Würden sich Juristen der Erkenntnis nicht verschließen, dass nicht nur
diktatorische Systeme, sondern auch die westlichen Demokratien und ihre
Regierungen vor schweren Menschenrechtsverletzungen nicht halt machen,
wäre bereits viel gewonnen. Dann nämlich ließen sich die Bemühungen um
ein Völkerstrafrecht zum Schutz der Menschenrechte und des Friedens
(wie mit dem Rom-Statut zur Errichtung eines Internationalen
Strafgerichtshofs) in eine universelle Richtung lenken, um die bisherigen
Einbahnstraßen zu verlassen. Nicht nur privater, kommerzialisierter
Terrorismus, sondern auch Staatsterrorismus jeglicher Prägung könnte
dann durch die Strafjustiz verfolgt werden.

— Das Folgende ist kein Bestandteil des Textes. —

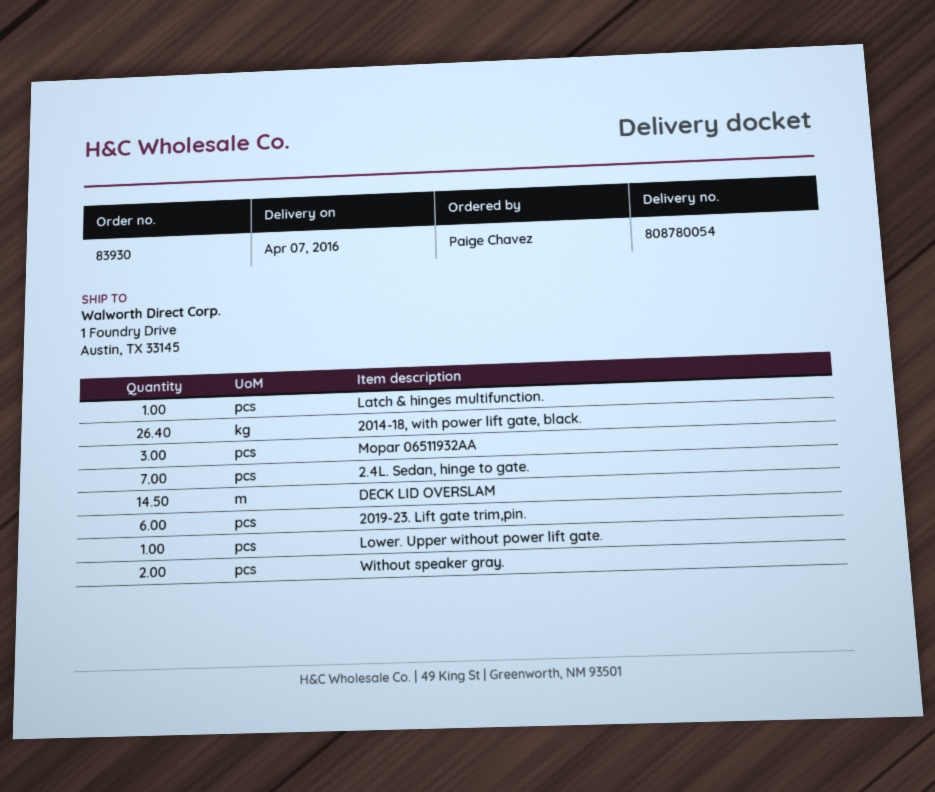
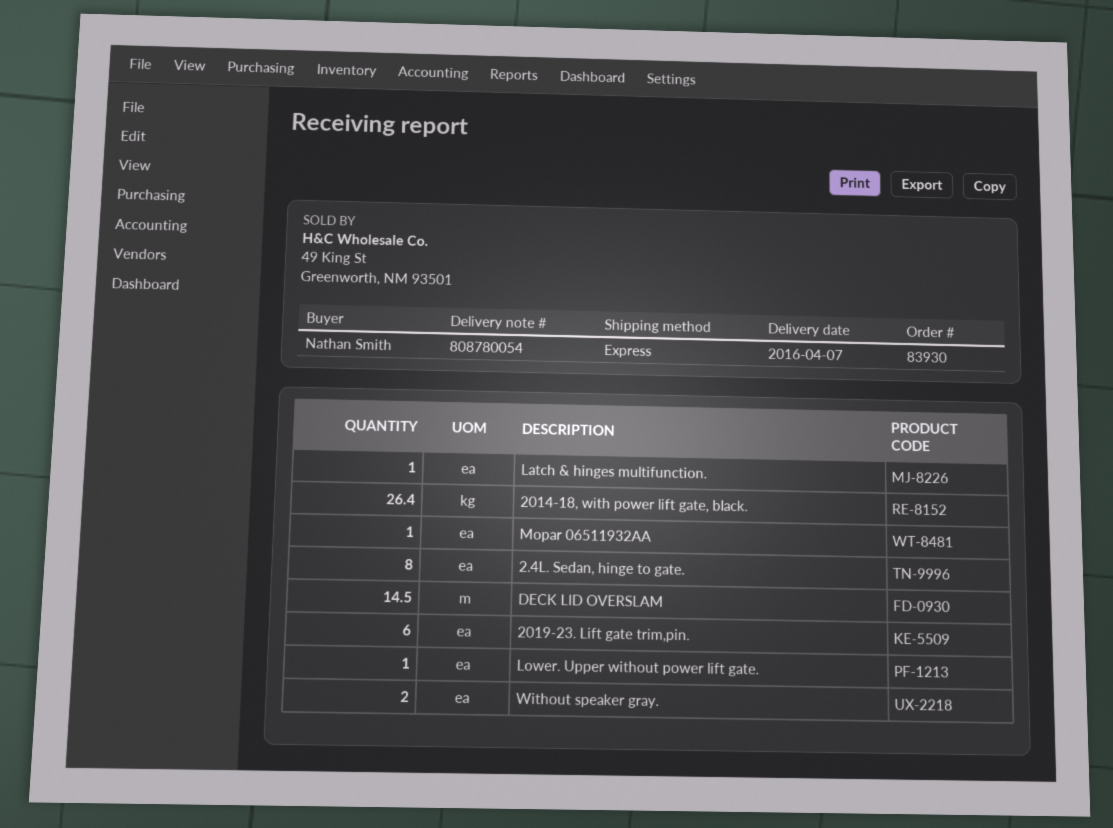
ordered by: Paige Chavez -> Nathan Smith
Mopar 06511932AA: 3 -> 1
2.4L. Sedan, hinge to gate.: 7 -> 8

Dr. Jörg Arnold ist Rechtsanwalt und Privatdozent, er war sowohl in der Justiz
als auch in der Rechtswissenschaft tätig. Heute forscht er unter anderem zu
den Themen staatsgesteuerte Kriminalität und Menschenrechtsschutz durch
Strafrecht (vgl. Freitag: 14/17 und 18/2001). Arnold ist Autor und Herausgeber
des Buches Strafrechtliche Auseinandersetzung mit Systemvergangenheit am
Beispiel der DDR, Nomos Verlag, Baden-Baden 2000, sowie Verfasser
zahlreicher Veröffentlichungen, unter anderem: Überpositives Recht und
Andeutungen völkerrechtsfreundlicher Auslegung von Strafrecht, in: Festschrift
für Gerald Grünwald zum 70. Geburtstag, Nomos Verlag, Baden-Baden 1999.